Modification records>

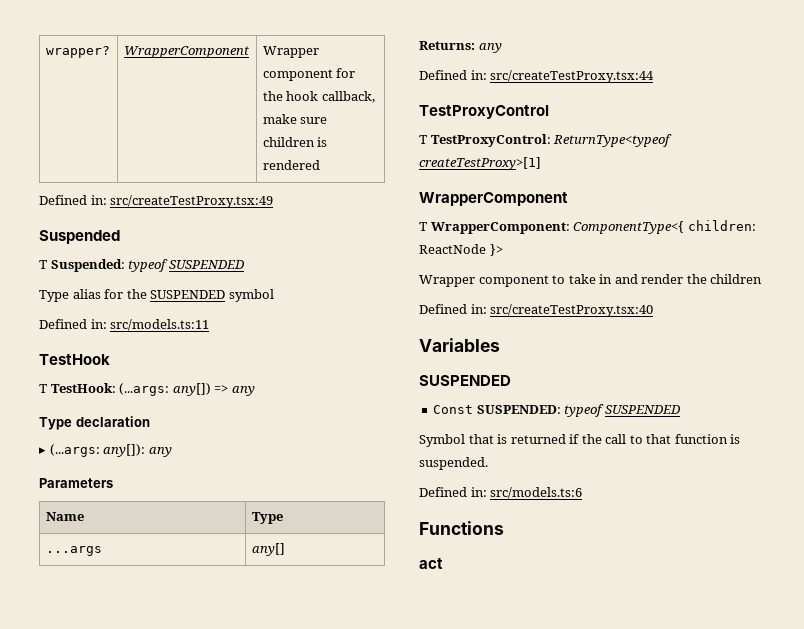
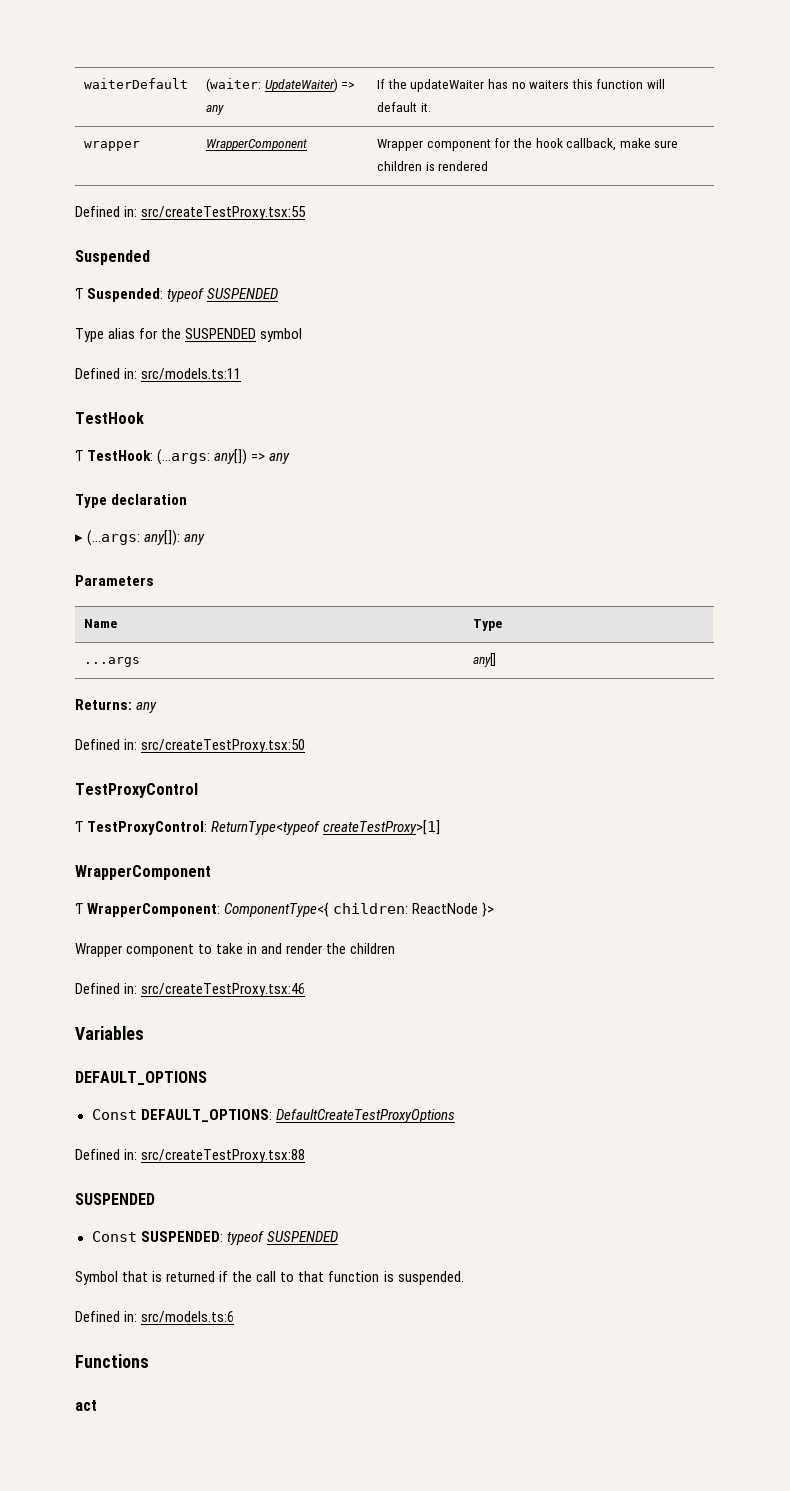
- wrapper? | WrapperComponent | Wrapper component for the hook callback, make sure children is rendered
+ waiterDefault | (waiter: UpdateWaiter) => any | If the updateWaiter has no waiters this function will default it.
+ wrapper | WrapperComponent | Wrapper component for the hook callback, make sure children is rendered
- Defined in: src/createTestProxy.tsx:49
+ Defined in: src/createTestProxy.tsx:55
- Defined in: src/createTestProxy.tsx:44
+ Defined in: src/createTestProxy.tsx:50
- Defined in: src/createTestProxy.tsx:40
+ Defined in: src/createTestProxy.tsx:46
+ DEFAULT_OPTIONS
+ Const DEFAULT_OPTIONS: DefaultCreateTestProxyOptions
+ Defined in: src/createTestProxy.tsx:88

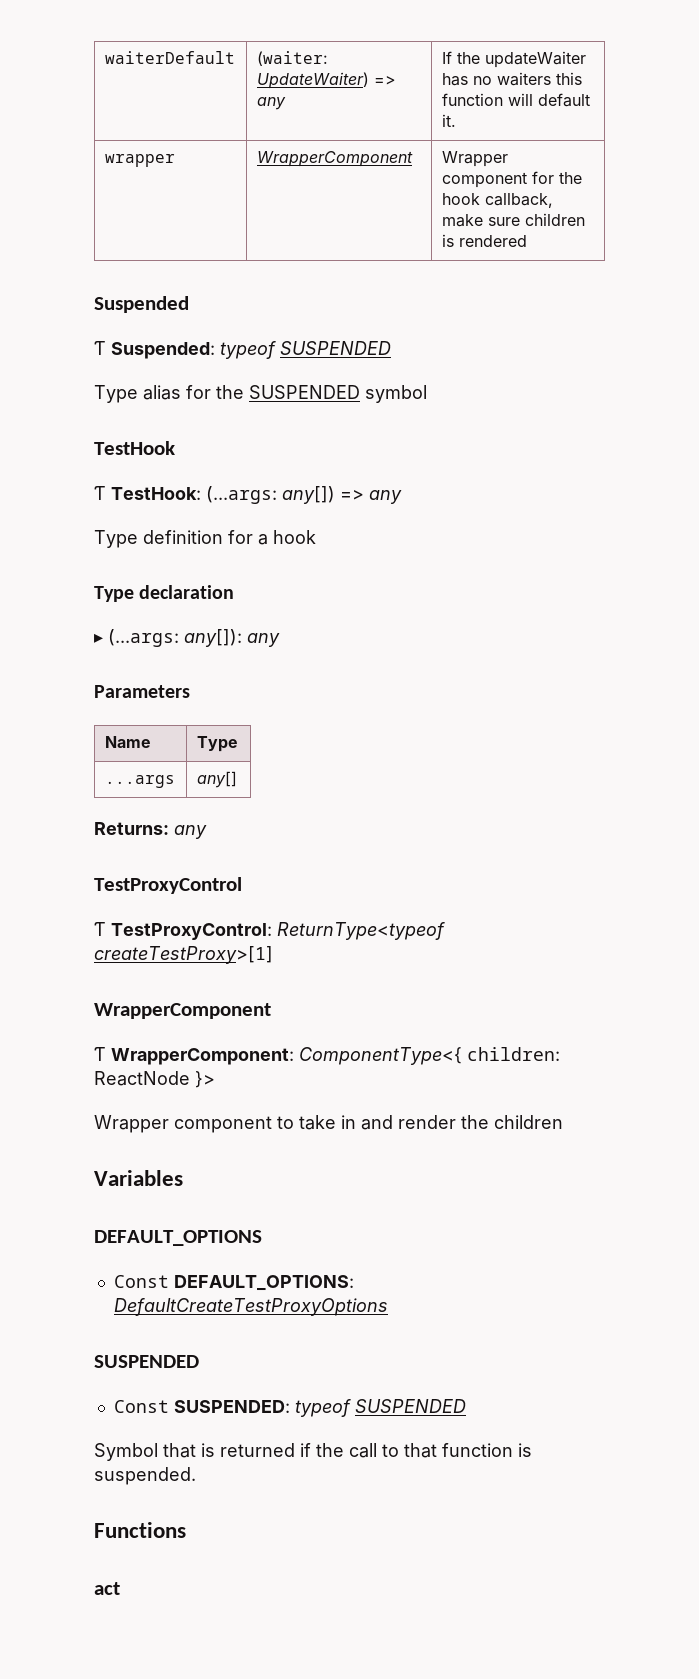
- Defined in: src/createTestProxy.tsx:55
- Defined in: src/models.ts:11
+ Type definition for a hook
- Defined in: src/createTestProxy.tsx:50
- Defined in: src/createTestProxy.tsx:46
- Defined in: src/createTestProxy.tsx:88
- Defined in: src/models.ts:6

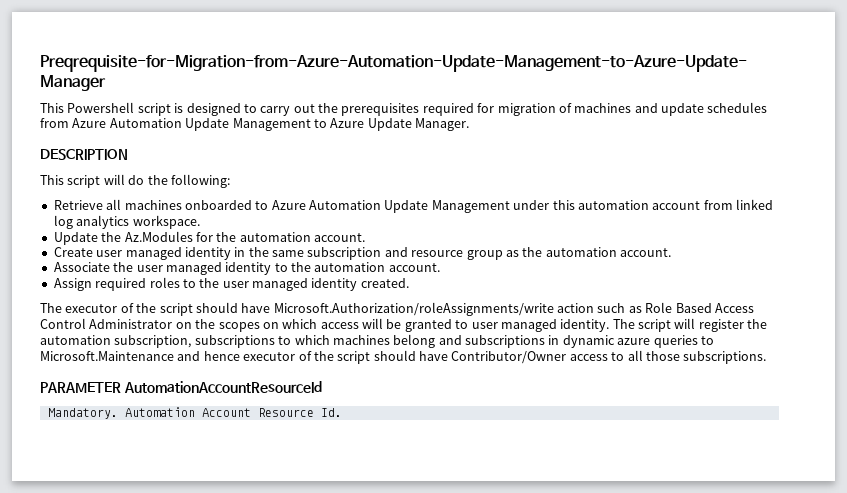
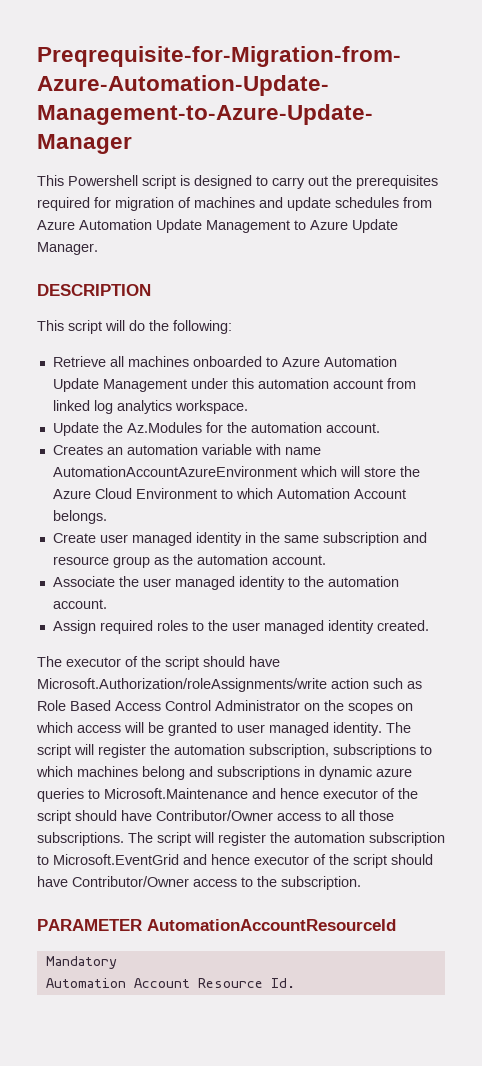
+ Creates an automation variable with name AutomationAccountAzureEnvironment which will store the Azure Cloud Environment to which Automation Account belongs.
+ The script will register the automation subscription to Microsoft.EventGrid and hence executor of the script should have Contributor/Owner access to the subscription.
- Mandatory. Automation Account Resource Id.
+ Mandatory
+ Automation Account Resource Id.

Exercise prompt> Looking at the data above, write out exactly the lines that start at the one containing "- Defined in: src/createTestProxy.tsx:55" and end at the one containing "- Defined in: src/createTestProxy.tsx:88"; include both and nothing beyond.

Reply to the task>
- Defined in: src/createTestProxy.tsx:55
- Defined in: src/models.ts:11
+ Type definition for a hook
- Defined in: src/createTestProxy.tsx:50
- Defined in: src/createTestProxy.tsx:46
- Defined in: src/createTestProxy.tsx:88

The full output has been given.